前の項を書いていて「そういえば」と思ったんですが、本作って基本的にはオカルト的な超常現象は起こっていないんですよね。ミーガンの中に幽霊が取り付いて悪さをして・・・という話でもなく、あくまで人間がプログラムして作り上げたAIが成長した先に生まれてしまった狂気、という感じでしょうか。作中でもAIやIoT機器といった最新技術が沢山配置されていましたし、そういった意味では非常に「科学的なホラー作品」と言えると思います。今後このジャンルのホラー作品も流行っていくかもしれませんね。そういった技術面の観点からみると、発展し続ける現在の科学やAIの進歩への警鐘だったり、子供とのかかわりを機械に任せてしまうこと(現在の日本にも「スマホ育児」なんて言葉の是非が議論されることもありますが)への警告、とった側面も持った作品とも言えるかもしれません。

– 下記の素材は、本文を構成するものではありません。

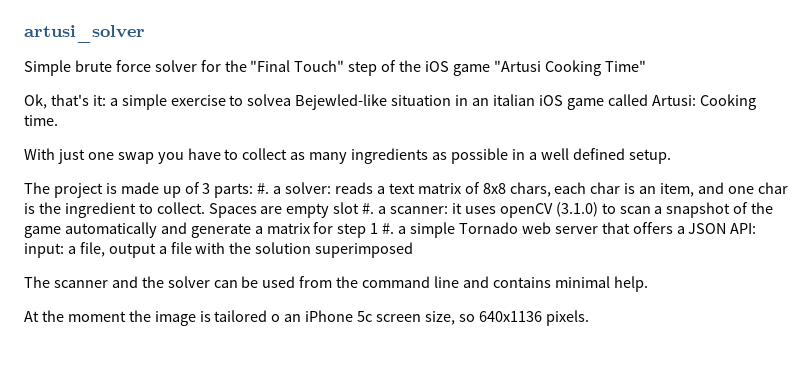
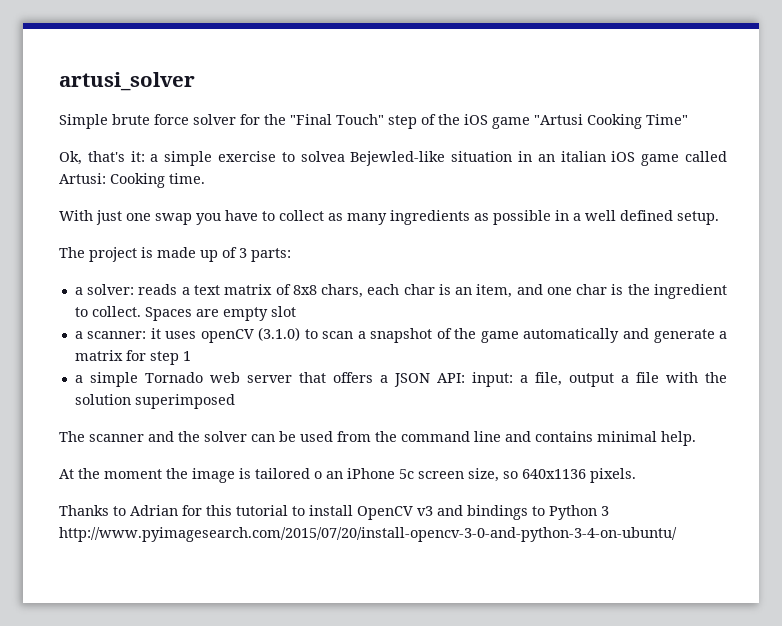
[257,183,270,194] #. -> (291, 255) //
[362,203,375,214] #. -> (296, 311) //
[382,223,395,234] #. -> (191, 356) //
(589, 318) none -> [59,505,609,520] [59,527,677,542] // Thanks to Adrian for this tutorial to install OpenCV v3 and bindings to Python 3 http://www.pyimagesearch.com/2015/07/20/install-opencv-3-0-and-python-3-4-on-ubuntu/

AIの反乱というとやっぱり『ターミネーター』が思い浮かびますが、作中で「私のユーザーは「私」」としてついにケイディにも牙をむいたミーガンでしたが、もし仮に本作でミーガンが勝って(生き残って)いたらその先には何があったのかという部分も気になる所です。プログラムをほとんど「自我」のレベルまでに育てたAIロボットはどこに向かうのか。スカイネットのように人類を攻撃し始めるのかそれとも・・・、なんてやや脱線した妄想も楽しい映画だったと思います。



惜しむらくは・・・

本作のダメな点というほどではないんですが、個人的にはもう一山かニ山欲しかったかなという印象があります。結局作中での瞬間最大風速はやっぱりCMでも流れていた例のシーンになってしまったのが惜しかったです。


できれば前半の日常パートをもう少しコンパクトにして、ミーガンの犠牲者を1人2人増やしたらちょうど良かったんじゃないかと感じました(好みの問題かもですが)。個人的に意外だったのはあのセラピストの女性が殺されなかったことですね。「本人は何も悪いことをしていないのでケイディに嫌われているという理由でミーガンの犠牲になる」というのはミーガンの狂気やホラー作品としての理不尽さを強調する要素としてはぴったりだと思ったので(DVD版のオマケのディレクターズカットでは普通に殺されてたりしそうですが)。


もういくつか見ている側の感情をゆさぶるような印象的なシーンがあったらもっと高評価にしていたと思います。



総評

改めて本作の評価。

評価:★3.5(最高★5)


「ほどよく楽しめるちょうどいいホラー」といった感じだったと思います。
チャッキー、フレディ、スクリームのあいつ、貞子・・・。やっぱり名作ホラーには魅力的なキャラクター(なんて呼べばいいのかわからないけど・・・ヴィラン?)がセットになっていると思いますが、本作のミーガンちゃんもそれらのキャラクター達にも並びうる魅力を備えたキャラクターだと思います。


すでにアメリカの方では続編も決まっているようなので、そちらも純粋に楽しみですね。